A farm in the Yukon

Great farming equals great food. Meet the 11 farmers featured in Apples to Oysters: A Food Lover’s Tour of Canadian Farms.


Johnny Flynn, Prince Edward Island

Johnny Flynn is a farmer from Collville Bay. You might not have heard of him, but if you love raw oysters, you’ve probably had some from his farm, The Colville Bay Oyster Company, served at Canada’s finest oyster bars, Oyster Boy and Starfish in Toronto, and Catch in Calgary.


Cindy & Dale Parker, New Brunswick

Few people outside of the Maritimes have heard about Grand Manan’s Dark Harbour dulse, though it’s considered the finest in the world. But now the world is beating a path to the door of tiny Roland’s Sea Vegetables as health-food zealots discover the amazing health properties of the island’s seaweed.


Duncan Bates, Nova Scotia

Fishing scallops is so harmful to the ocean floor that the United Nations proposed a ban on the dredging practice.
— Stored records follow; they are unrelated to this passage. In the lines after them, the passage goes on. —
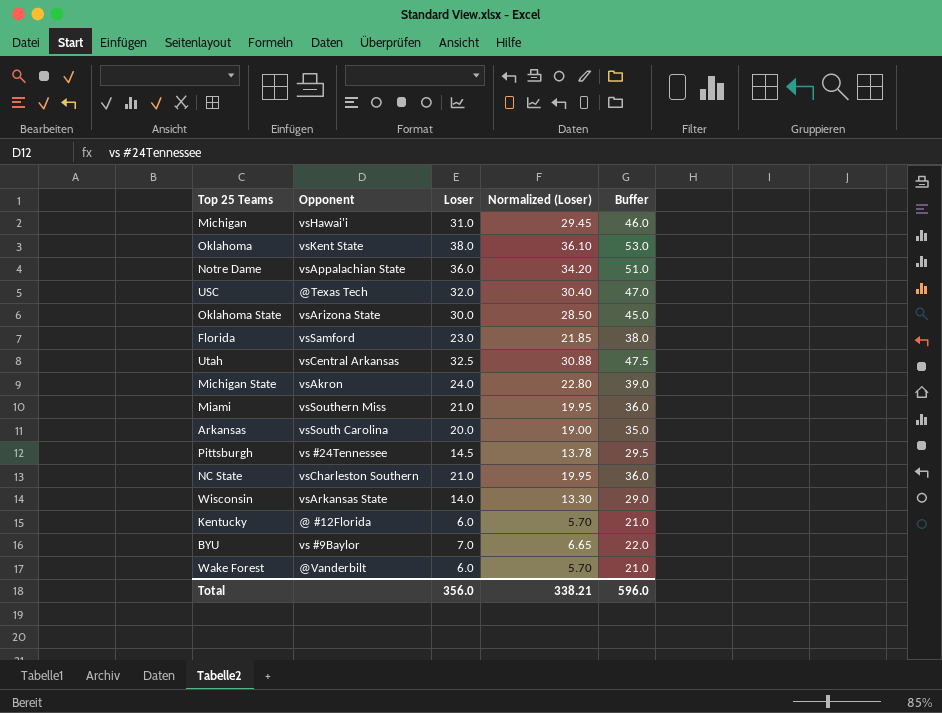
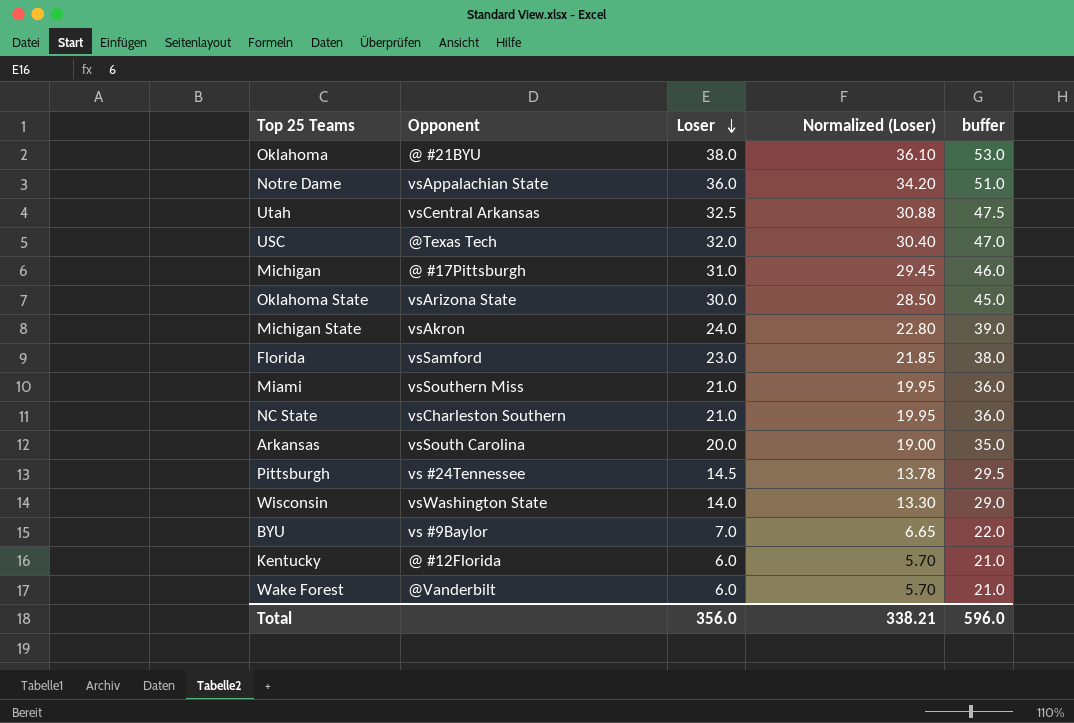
row order: none -> Loser descending
column name: Buffer -> buffer
Oklahoma | Opponent: vsKent State -> @ #21BYU
Michigan | Opponent: vsHawai'i -> @ #17Pittsburgh
Wisconsin | Opponent: vsArkansas State -> vsWashington State

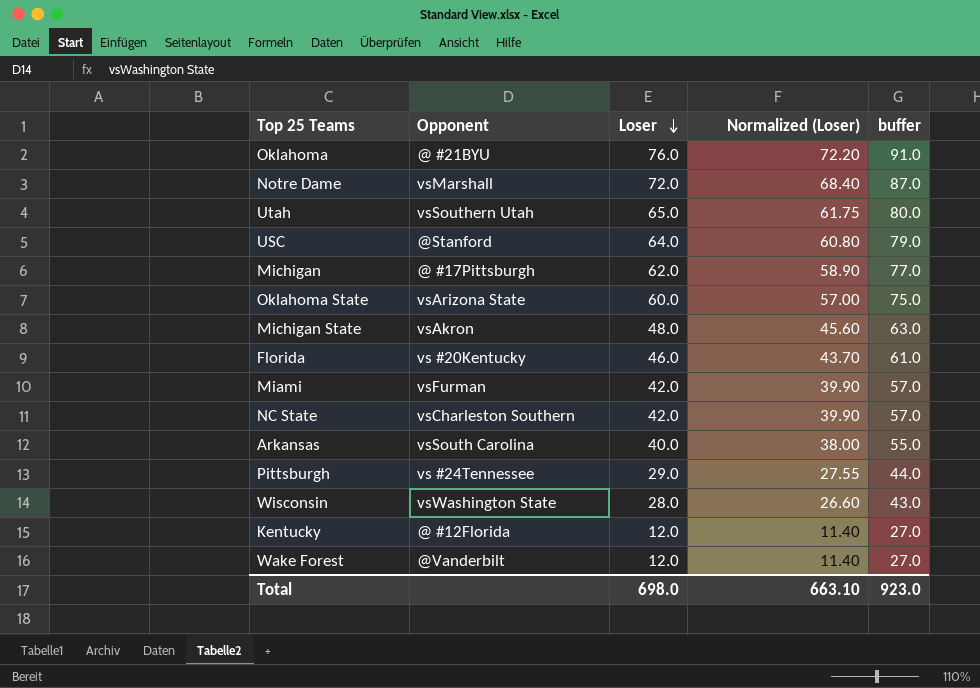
row BYU: vs #9Baylor | 7.0 | 6.65 | 22.0 -> none
Oklahoma | Loser: 38.0 -> 76.0
Oklahoma | Normalized (Loser): 36.10 -> 72.20
Oklahoma | buffer: 53.0 -> 91.0
Notre Dame | Opponent: vsAppalachian State -> vsMarshall
Notre Dame | Loser: 36.0 -> 72.0
Notre Dame | Normalized (Loser): 34.20 -> 68.40
Notre Dame | buffer: 51.0 -> 87.0
Utah | Opponent: vsCentral Arkansas -> vsSouthern Utah
Utah | Loser: 32.5 -> 65.0
Utah | Normalized (Loser): 30.88 -> 61.75
Utah | buffer: 47.5 -> 80.0
USC | Opponent: @Texas Tech -> @Stanford
USC | Loser: 32.0 -> 64.0
USC | Normalized (Loser): 30.40 -> 60.80
USC | buffer: 47.0 -> 79.0
Michigan | Loser: 31.0 -> 62.0
Michigan | Normalized (Loser): 29.45 -> 58.90
Michigan | buffer: 46.0 -> 77.0
Oklahoma State | Loser: 30.0 -> 60.0
Oklahoma State | Normalized (Loser): 28.50 -> 57.00
Oklahoma State | buffer: 45.0 -> 75.0
Michigan State | Loser: 24.0 -> 48.0
Michigan State | Normalized (Loser): 22.80 -> 45.60
Michigan State | buffer: 39.0 -> 63.0
Florida | Opponent: vsSamford -> vs #20Kentucky
Florida | Loser: 23.0 -> 46.0
Florida | Normalized (Loser): 21.85 -> 43.70
Florida | buffer: 38.0 -> 61.0
Miami | Opponent: vsSouthern Miss -> vsFurman
Miami | Loser: 21.0 -> 42.0
Miami | Normalized (Loser): 19.95 -> 39.90
Miami | buffer: 36.0 -> 57.0
NC State | Loser: 21.0 -> 42.0
NC State | Normalized (Loser): 19.95 -> 39.90
NC State | buffer: 36.0 -> 57.0
Arkansas | Loser: 20.0 -> 40.0
Arkansas | Normalized (Loser): 19.00 -> 38.00
Arkansas | buffer: 35.0 -> 55.0
Pittsburgh | Loser: 14.5 -> 29.0
Pittsburgh | Normalized (Loser): 13.78 -> 27.55
Pittsburgh | buffer: 29.5 -> 44.0
Wisconsin | Loser: 14.0 -> 28.0
Wisconsin | Normalized (Loser): 13.30 -> 26.60
Wisconsin | buffer: 29.0 -> 43.0
Kentucky | Loser: 6.0 -> 12.0
Kentucky | Normalized (Loser): 5.70 -> 11.40
Kentucky | buffer: 21.0 -> 27.0
Wake Forest | Loser: 6.0 -> 12.0
Wake Forest | Normalized (Loser): 5.70 -> 11.40
Wake Forest | buffer: 21.0 -> 27.0
Total | Loser: 356.0 -> 698.0
Total | Normalized (Loser): 338.21 -> 663.10
Total | buffer: 596.0 -> 923.0

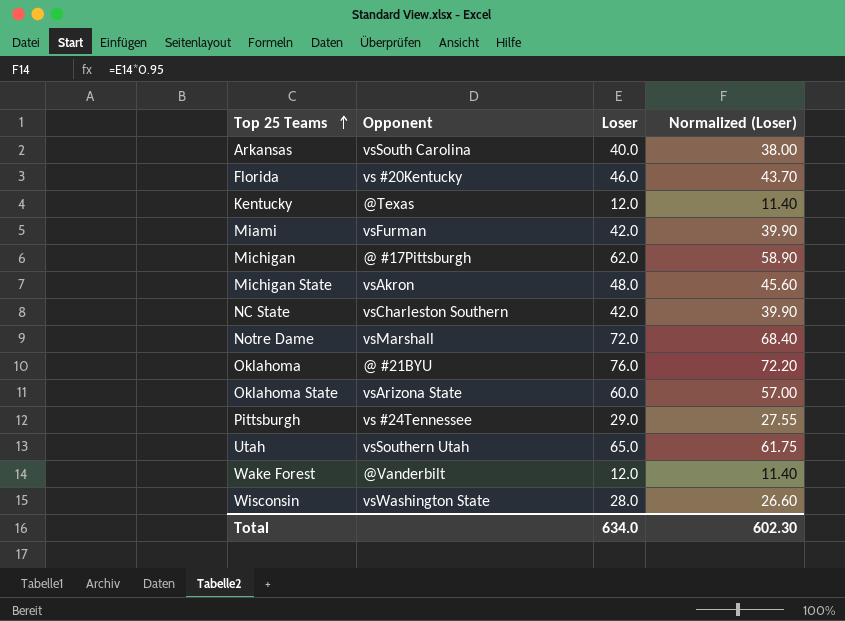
row order: Loser descending -> Top 25 Teams ascending
column buffer | formula: [Loser] + 15 -> none
row USC: @Stanford | 64.0 | 60.80 | 79.0 -> none
Kentucky | Opponent: @ #12Florida -> @Texas
Total | Loser: 698.0 -> 634.0
Total | Normalized (Loser): 663.10 -> 602.30

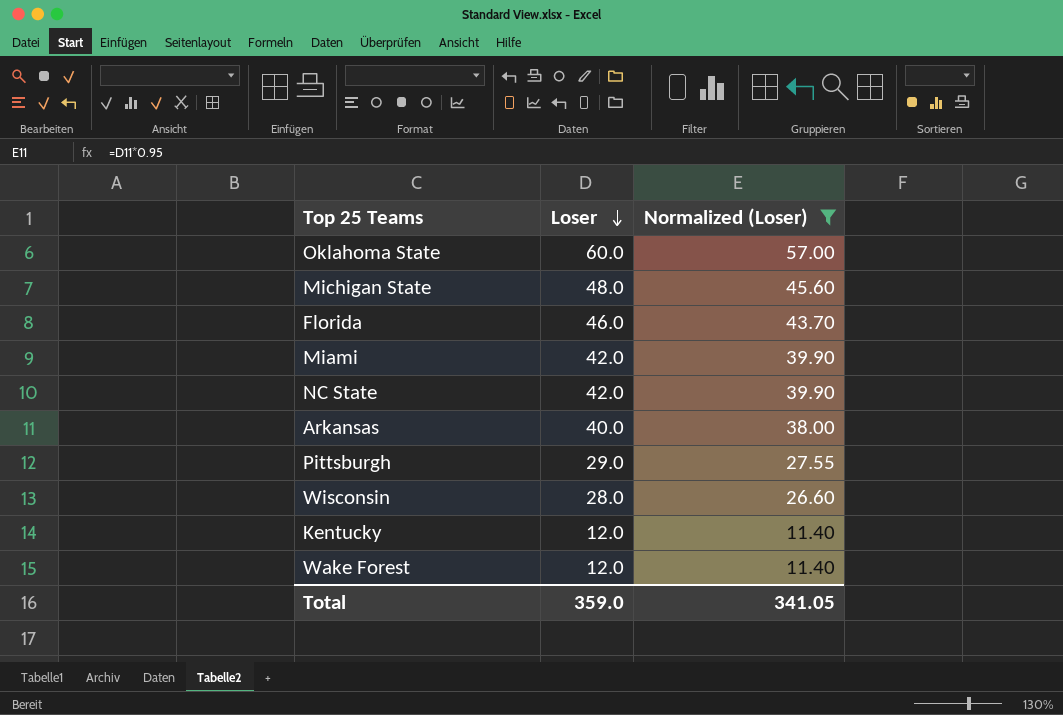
filter: none -> Normalized (Loser) <= 57.00
row order: Top 25 Teams ascending -> Loser descending
column Opponent | position: 2 -> none
Total | Loser: 634.0 -> 359.0
Total | Normalized (Loser): 602.30 -> 341.05

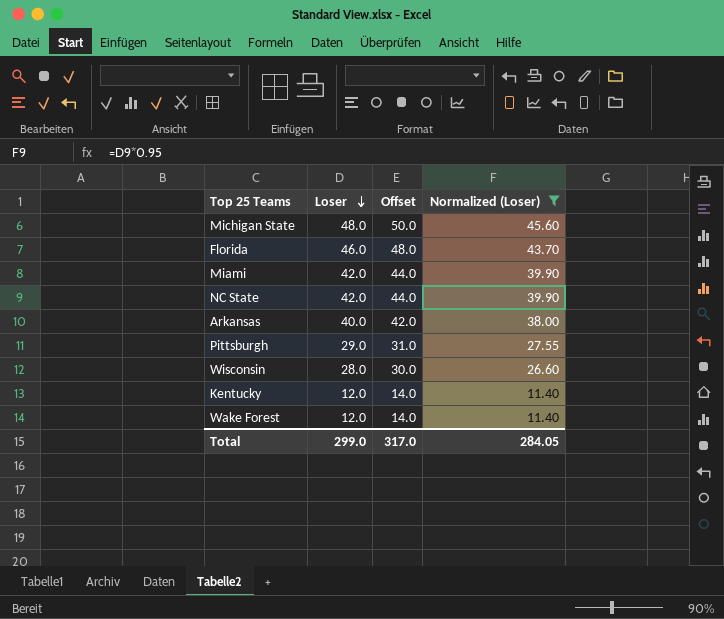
column Offset | formula: none -> [Loser] + 2
row Oklahoma State: 60.0 | 57.00 -> none
Total | Loser: 359.0 -> 299.0
Total | Normalized (Loser): 341.05 -> 284.05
But Nova Scotia scallop farmer Duncan Bates cultivates the province’s favourite sea treats in a way that actually helps the ocean. And now the finest restaurants in Canada are discovering the guilt-free joy of eating whole farmed scallops, gonads attached.


Jennifer Caines, Newfoundland

Fifteen years after the ban on cod fishing, the cod are swarming off the south shore of Newfoundland once again, albeit on an experimental cod farm. The fillets that fish farmer Jennifer Caines raises are thick, flaky and delicious. So you have to wonder why money to start a commercial operation remains scarcer than wild cod.


Ian Smith, Manitoba

Ian Smith may be the only farmer in Manitoba to deliver a pig to the Lieutenant Governor’s mansion. He is also one of the first farmers to gain certification from the Winnipeg Humane Society for raising pork humanely. And his lucky customers will tell you that the tender-loving care makes all the difference to taste.


Cecil Werner, Saskatchewan

Instead of retiring, Saskatchewan farmer and businessman Cecil Werner decided to start a multi-million dollar flax roasting plant. Regina restaurants like Zest and The Willow on Wascana love cooking with the golden roasted seeds, and exports to Europe, Asia and the US are thriving. Now Werner’s late-in-life venture is setting a sterling example of what a new agricultural economy on the Prairies might look like.


The Producers of Diamond Willow, Alberta

A decade ago, several ranching families came to together to form an organic beef company, The Producers of Diamond Willow. Now their meat is selling across Canada and being served in Calgary’s finest restaurants, like The River Café. What’s good for this ranching business is also proving to be good for the threatened, ancient grasslands of Southern Alberta.


Heidi Marion & Garret Gillespi, Yukon

Heidi Marion and Garret Gillespie have endured their share of economic hardship, trying to farm in the Yukon. Now their customers are getting involved in surprising ways, forming a cooperative to help farmers stay on the land.


Sally & Wilfrid Mennell,
British Columbia

The Ambrosia apple grew up as a rogue seedling in a BC orchard. Lucky for us, that orchard belonged to Sally and Wilfrid Mennell who, against all odds, nurtured the Ambrosia into Canada’s hottest new apple variety.


Frédéric Poulin, Quebec

Few cheeses in Canada reveal terroir quite like Frédéric Poulin’s Tomme de Grosse Ile. The dairy farmer’s cows feed on the grass of the salt marshes that Quebec painter Riopelle made famous.


Speck Brothers, Ontario

As teenagers, the Speck brothers planted acres of vines while other farmers were pulling theirs out. They helped start a new industry many thought Free Trade would kill. Now their Henry of Pelham Winery makes one of the country’s finest icewines, called Canada’s little ambassador. And the Speck brothers are a shining example of what other artisanal farmers might achieve.